At the end of an Ohio church event organized by members of his diversity coalition, Trump was asked about recent high-profile police shootings in Oklahoma and North Carolina. Trump said 40-year-old Terence Crutcher, who was killed in Friday's Tulsa, Oklahoma, shooting, "looked like he did everything you're supposed to do. And he looked like a really good man."
"This young officer, I don't know what she was thinking. I don't know what she was thinking but I'm very, very troubled by that," Trump said, calling it a "terrible situation."
Trump, joined by running mate Mike Pence at the Ohio event, has routinely praised police officers in his speeches to supporters. But after reading from notes about the role of the black church in the civil rights movement and vowing to help struggling black Americans, Trump questioned the Tulsa officer's reaction in shooting Crutcher, who was unarmed.
Video of the altercation, which Trump cited, shows two officers approach Crutcher. One officer deploys a Taser. Shortly after, with Crutcher's hands raised in the air, the second officer shoots him. That officer, Betty Shelby, is white. The case has prompted the Justice Department to investigate.
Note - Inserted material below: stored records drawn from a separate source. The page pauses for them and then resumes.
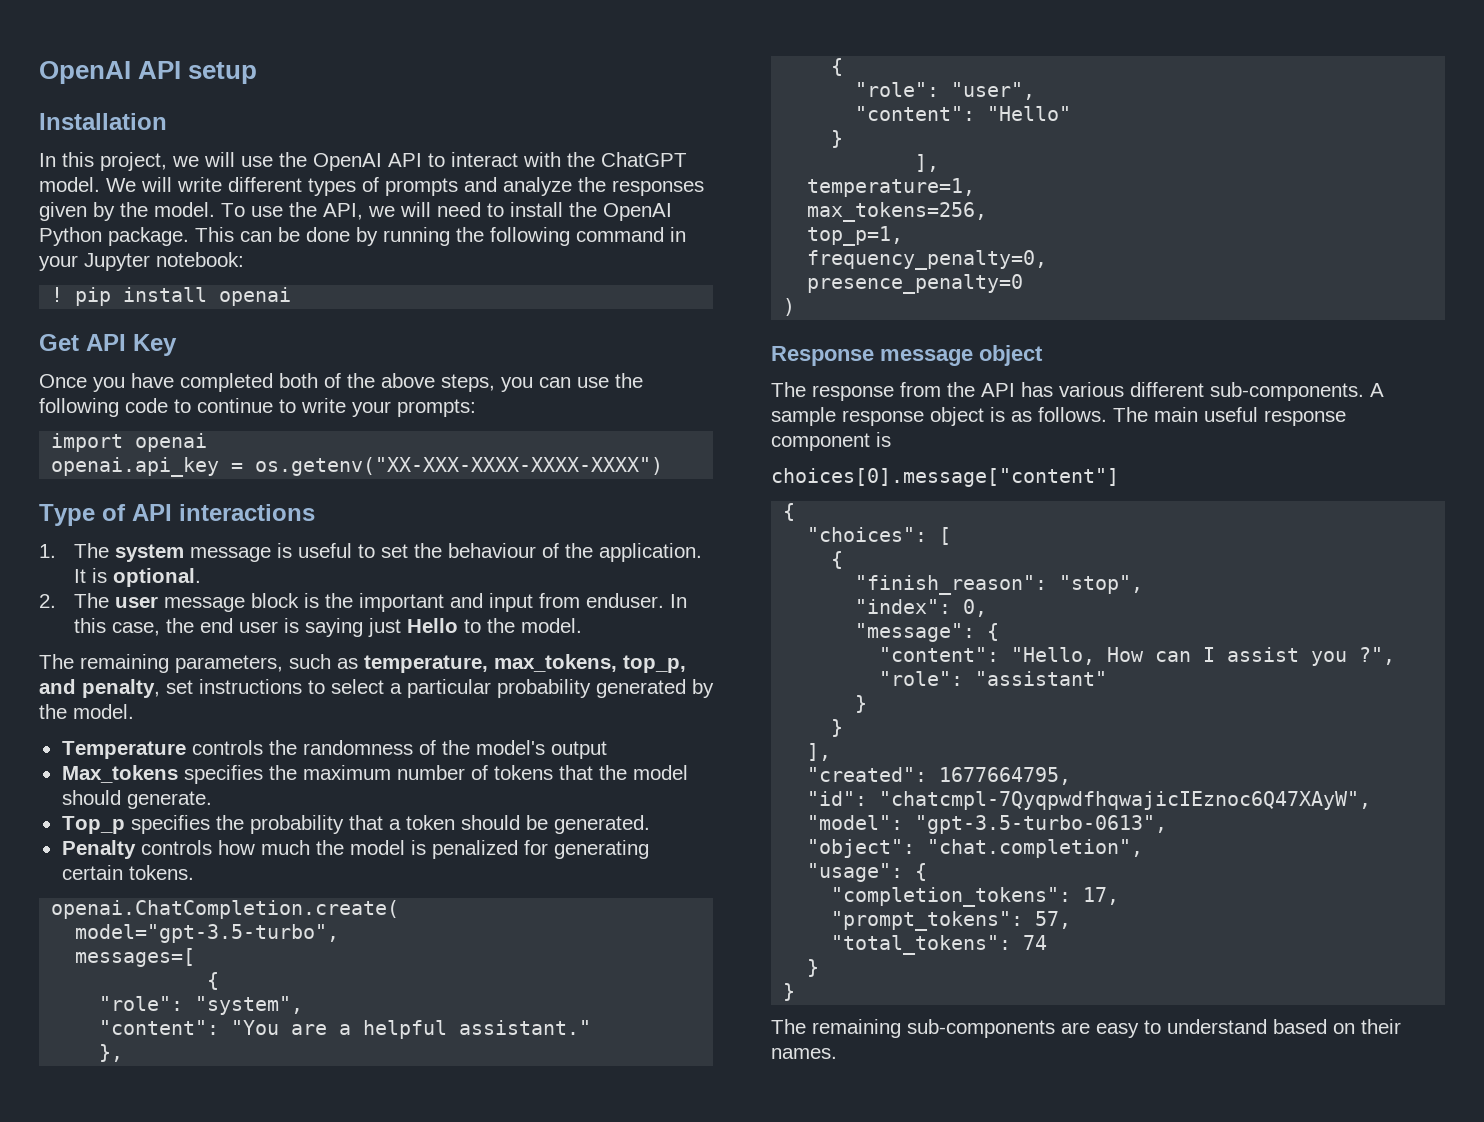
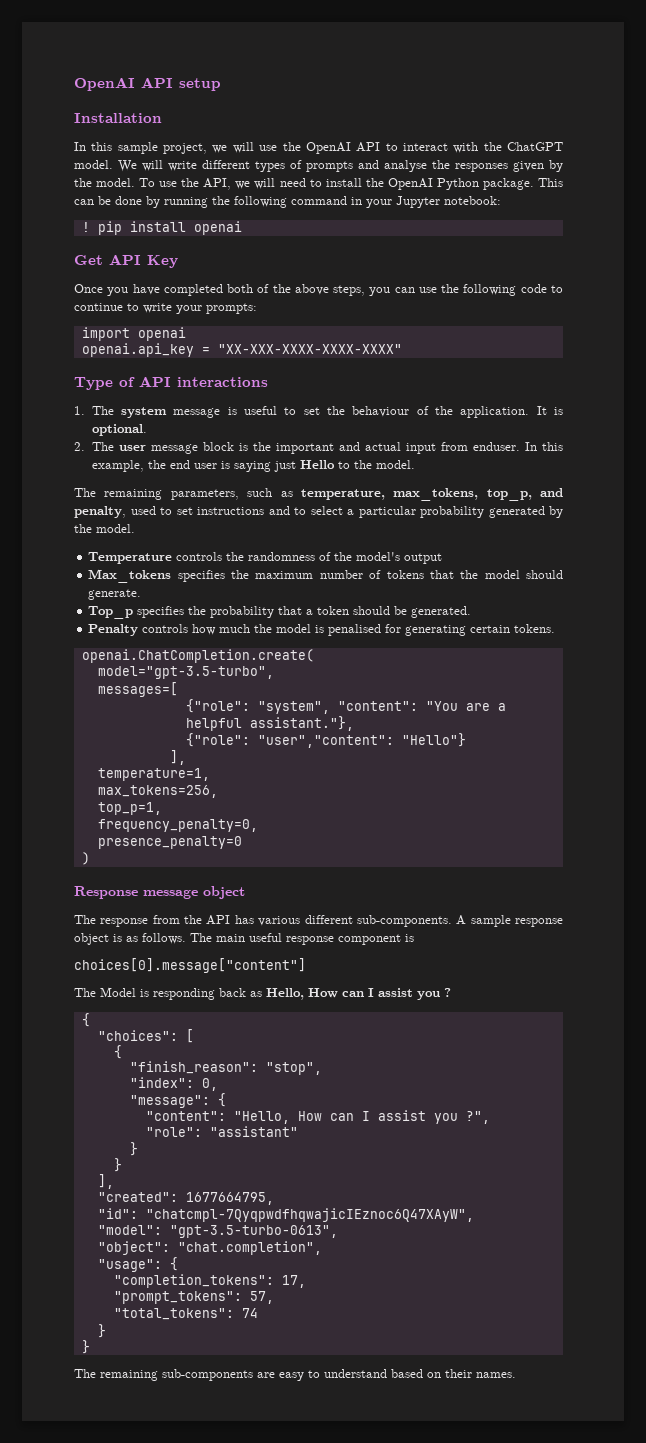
- In this project, we will use the OpenAI API to interact with the ChatGPT model.
+ In this sample project, we will use the OpenAI API to interact with the ChatGPT model.
- We will write different types of prompts and analyze the responses given by the model.
+ We will write different types of prompts and analyse the responses given by the model.
- openai.api_key = os.getenv("XX-XXX-XXXX-XXXX-XXXX")
+ openai.api_key = "XX-XXX-XXXX-XXXX-XXXX"
- 2. The user message block is the important and input from enduser.
+ 2. The user message block is the important and actual input from enduser.
- In this case, the end user is saying just Hello to the model.
+ In this example, the end user is saying just Hello to the model.
- The remaining parameters, such as temperature, max_tokens, top_p, and penalty, set instructions to select a particular probability generated by the model.
+ The remaining parameters, such as temperature, max_tokens, top_p, and penalty, used to set instructions and to select a particular probability generated by the model.
- Penalty controls how much the model is penalized for generating certain tokens.
+ Penalty controls how much the model is penalised for generating certain tokens.
  messages=[
- {
- "role": "system",
- "content": "You are a helpful assistant."
- },
- {
- "role": "user",
- "content": "Hello"
- }
+ {"role": "system", "content": "You are a helpful assistant."},
+ {"role": "user","content": "Hello"}
+ The Model is responding back as Hello, How can I assist you ?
Democratic nominee Hillary Clinton has made curbing gun violence and police brutality a central part of her candidacy. She has campaigned alongside a group of black women called the "Mothers of the Movement," who advocated for more accountability and transparency by law enforcement. The group includes the mothers of Eric Garner, Trayvon Martin and Michael Brown, black victims of high-profile killings.
Addressing the North Carolina and Oklahoma shootings on Twitter on Wednesday, Clinton wrote, "Keith Lamont Scott. Terence Crutcher. Too many others. This has got to end. -H"
Trump's meeting, organized by Darrell Scott, a prominent black pastor and top Trump supporter, came after street demonstrations continued into the early hours of Wednesday in Charlotte, North Carolina. On Tuesday, 43-year-old Keith Lamont Scott was fatally shot by Charlotte police officer Brentley Vinson, who is black. Officers say Scott was armed and posed a threat. Police used tear gas to disperse protesters during the demonstrations that left about a dozen officers injured.
During the question-and-answer session at the church, Trump said he was a "tremendous believer in the police and law enforcement, because we need that for our society." But he said law enforcement was also troubled by the police-involved shootings, adding, "People that choke, people that do that, maybe they can't be doing what they're doing."
Trump has also tried to broaden his appeal to minority voters in recent weeks and cut into Democrats' massive advantage among black voters, a key group of the coalition that twice elected President Barack Obama. In Cleveland, Trump reiterated his plans to help inner cities rebuild and asked African-Americans to consider voting for him. "What do you have to lose? It can't get any worse. It really can't. The inner cities cannot get much worse," he said.
That pitch has offended many black voters, who have recoiled at his grim depiction of life in minority communities, including his false claim that certain inner cities are more dangerous than Afghanistan.
Clinton, meanwhile, was campaigning in Orlando, Florida, later Wednesday. She planned a speech focused on how the economy can work for people with disabilities, an implicit poke at Trump's much-publicized mocking of a disabled journalist during a rally last year.
Clinton's campaign said she would "make the case for building an inclusive economy that welcomes people with disabilities, values their work, rewards them fairly, and treats them with respect."
Struggling to pull ahead in a close race, Clinton has embarked on an effort to highlight her record and her positive proposals, rather than just attacking Trump She spoke about faith in Kansas City recently and stressed her plans for younger voters in Philadelphia this week.
But the Florida event will allow Clinton to contrast her stance on helping the disabled with Trump, who mocked New York Times reporter Serge Kovaleski during an event in South Carolina last year. Kovaleski has a congenital condition that restricts joint movement,
At the time, Trump was taking issue with a story Kovaleski had written for The Washington Post. Video of the Trump address has been a mainstay in Clinton's campaign ads.
Trump later said he was only acting as a flustered reporter, not one with a disability, and he denied knowing Kovaleski, who had covered him for years.